[Records from a data collection]

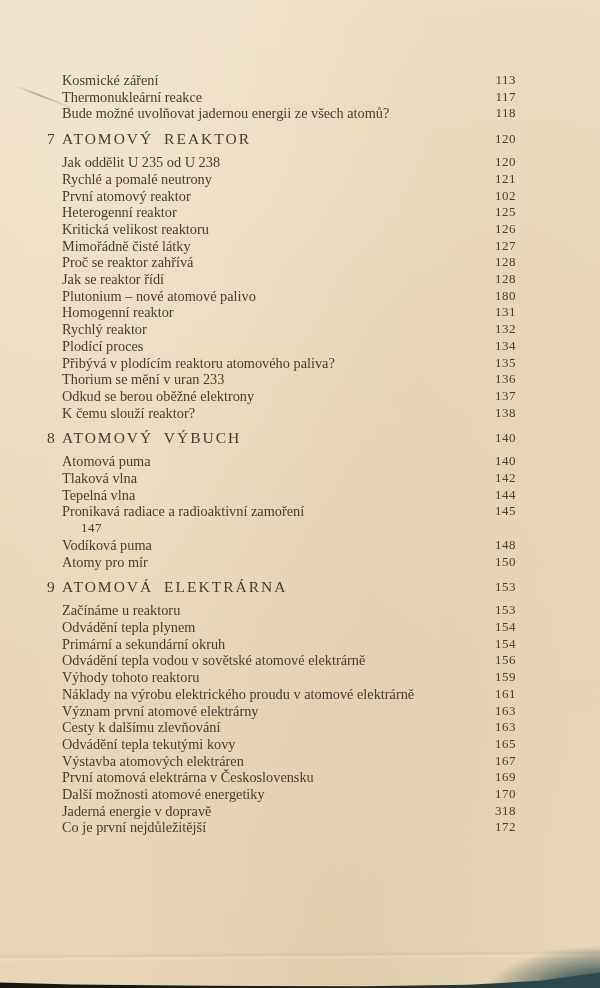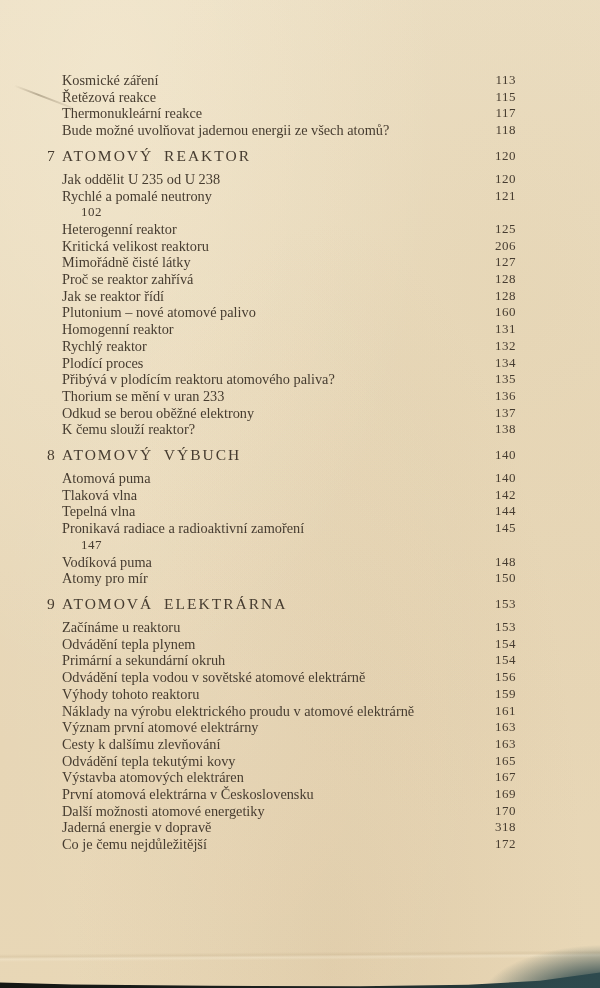"Řetězová reakce" div.row { html: <div> <span>Řetězová reakce</span> <span>115</span> </div> -> none }
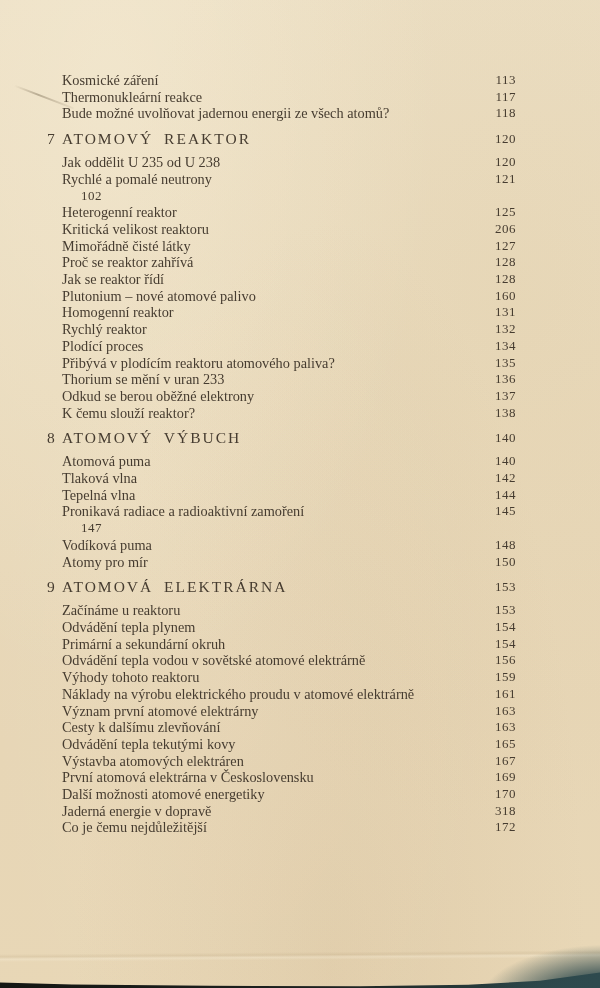"První atomový reaktor" span.label { html: none -> <span>První atomový reaktor</span> }
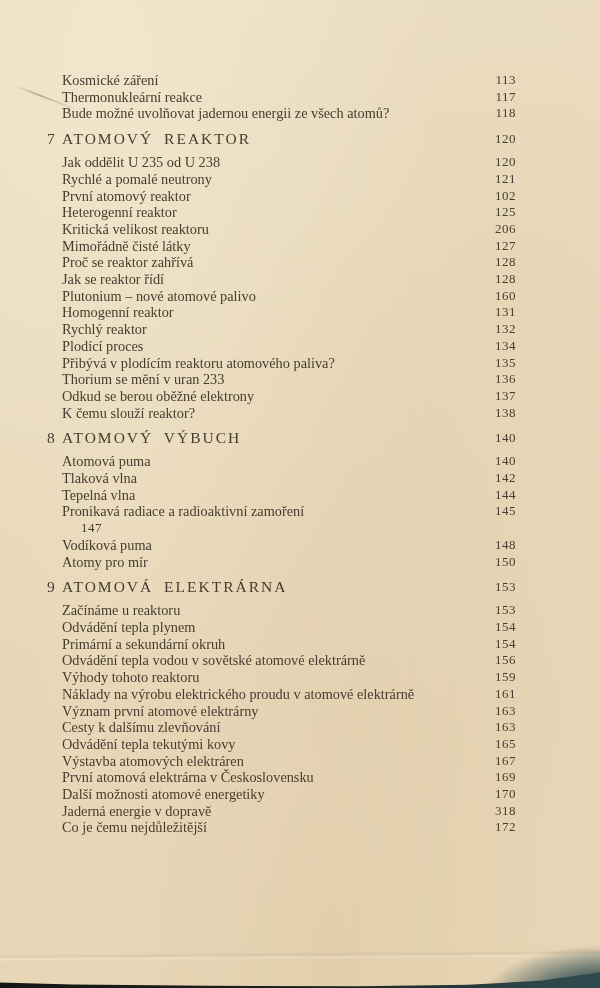"206" span.page-num { text: 206 -> 126 }
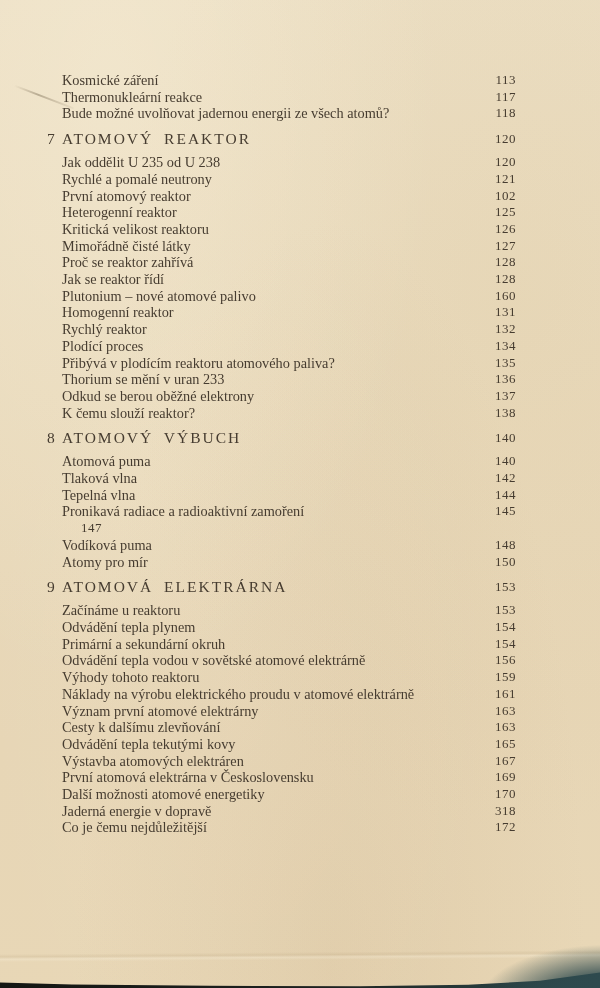"160" span.page-num { text: 160 -> 180 }
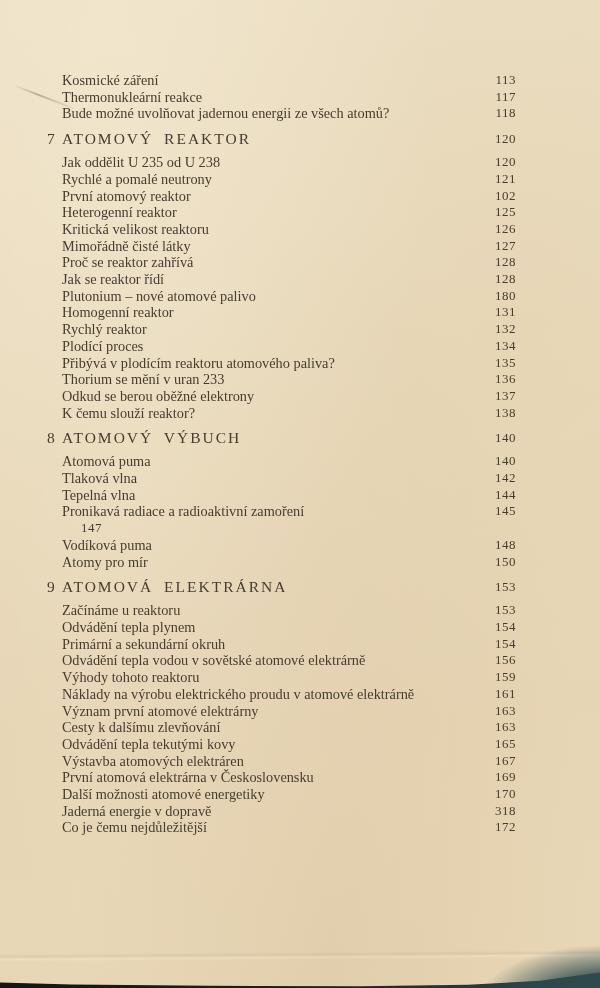"Co je čemu nejdůležitější" span.label { text: čemu -> první }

**What this task involves**. Only the lines from the one containing "text: 206 ->" through the end of the data above are to be output, exactly and without pictures.

**Result**.
"206" span.page-num { text: 206 -> 126 }
"160" span.page-num { text: 160 -> 180 }
"Co je čemu nejdůležitější" span.label { text: čemu -> první }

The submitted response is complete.